As it continued to dump big, Mount Baker’s marketing director, Gwyn Howat, stood at the bottom of Chair 6, which accesses lots of great tree skiing. Howat had an air of seriousness, like everything had just gotten really real. I stood up taller and checked my it's-a-great-pow-day anticipation. She was stopping every rider to see if they were packing avi gear and had a partner—otherwise, you weren't getting on the lift. Beacon, shovel, probe? I passed the test. Partner? Not exactly. Eventually she paired me with another singleton, but as we unloaded, we went separate ways.
That morning a volunteer in the parking lot handed me a brochure on Non-Avalanche Related Snow Immersion Deaths, or NARSID. It was the first time I had heard of NARSID.
NARSIDs account for about 10 percent of annual ski and snowboard fatalities, according to the Northwest Avalanche Insitute's Paul Baugher, who has been studying NARSID for 20 years. Baugher also wrote that brochure. In fact, statistics show, the chance of dying in an avalanche outside the boundaries of a ski resort is the same as dying by NARSID on a non-groomed run.
“The difference is that the guy going out of the gate has a partner, a plan, knowledge and rescue skills," says Baugher. "One risk is appreciated and the other one isn't, but the mortality rate is the same." In NARSID cases, he added, "Most people have partners, but they end up down at the chairlift waiting [until it's too late.]”
That day at Baker was four years ago. I hadn't given NARSID much thought since then until I started doing research for this blog. By mid-January, five people have died in accidents classified as NARSID this season.
Tree wells claimed two lives in ten days at Whitefish Mountain resort, another at China Peak Resort, Calif., and another on a cat skiing trip at Retallack. And another died while inverted with his head in a creek at Whistler.

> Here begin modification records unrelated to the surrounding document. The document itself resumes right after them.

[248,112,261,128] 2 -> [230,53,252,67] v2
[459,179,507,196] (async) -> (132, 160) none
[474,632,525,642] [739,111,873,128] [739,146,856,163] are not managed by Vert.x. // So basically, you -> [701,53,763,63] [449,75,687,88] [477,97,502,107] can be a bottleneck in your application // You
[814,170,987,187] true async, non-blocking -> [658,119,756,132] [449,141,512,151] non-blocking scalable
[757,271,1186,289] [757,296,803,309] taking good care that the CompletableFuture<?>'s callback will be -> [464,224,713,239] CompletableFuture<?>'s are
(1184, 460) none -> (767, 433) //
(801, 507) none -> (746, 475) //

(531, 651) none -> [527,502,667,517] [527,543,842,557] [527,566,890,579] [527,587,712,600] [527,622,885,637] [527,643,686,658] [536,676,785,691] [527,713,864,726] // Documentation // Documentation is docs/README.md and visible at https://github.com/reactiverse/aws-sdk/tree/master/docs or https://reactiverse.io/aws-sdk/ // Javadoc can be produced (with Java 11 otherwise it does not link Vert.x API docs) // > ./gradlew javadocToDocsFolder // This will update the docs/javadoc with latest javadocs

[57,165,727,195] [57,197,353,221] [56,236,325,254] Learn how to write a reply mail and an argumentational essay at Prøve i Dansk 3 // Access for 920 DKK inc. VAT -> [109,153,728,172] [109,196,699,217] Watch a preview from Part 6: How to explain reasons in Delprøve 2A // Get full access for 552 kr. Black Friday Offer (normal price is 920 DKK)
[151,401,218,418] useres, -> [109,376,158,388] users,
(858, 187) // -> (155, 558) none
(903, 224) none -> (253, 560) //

In yet another incident at Whitefish, a skier named Pete Lev fell headfirst into a tree well. He was skiing inbounds with backcountry gear, including an Avalung II, and he survived. Grateful, Lev wrote an email to Black Diamond—subject: "My Avalung II saved my life!" You can read Lev’s letter here, and the TGR forum thread it inspired here.
So, what are you going to do the next time you're skiing trees on a big day?
Speaking of snow-immersion, Rachael Burks confirms that, yes, it's frightening. Check out the Discrete TV episode here.
A cool video demonstrating helicopter avalanche control work in Canada.
Sunshine Village, near Banff, Alberta, fired four of its patrollers in the wake of a first-year redcoat catching the son of the resort’s owner and four of the his friends skiing in a closed area. Apparently the owner's son threatened to "make the patrolmen pay," and the patroller who caught him was fired after refusing to write a letter of apology following the incident. They’ll be seeing each other in court soon, according to a report on Adventure Journal.
On Jan. 29, a slide on Alaska's Kenai Peninsula “nearly” killed four people. I liked the following line from the Alaska Dispatch's report of the accident: "If you don't know what a run-out area is, or how to recognize one, the authorities say you probably shouldn't be out in the backcountry."
Former freeskiing champion Kit Deslauriers on avalanche safety: "The mountains are always in charge."
Volume 5 of a book that looks at fatal Canadian slides, Avalanche Accidents in Canada, reports that one third of victims in 155 avalanche deaths between 1996 and 2007 didn't have avalanche transceivers.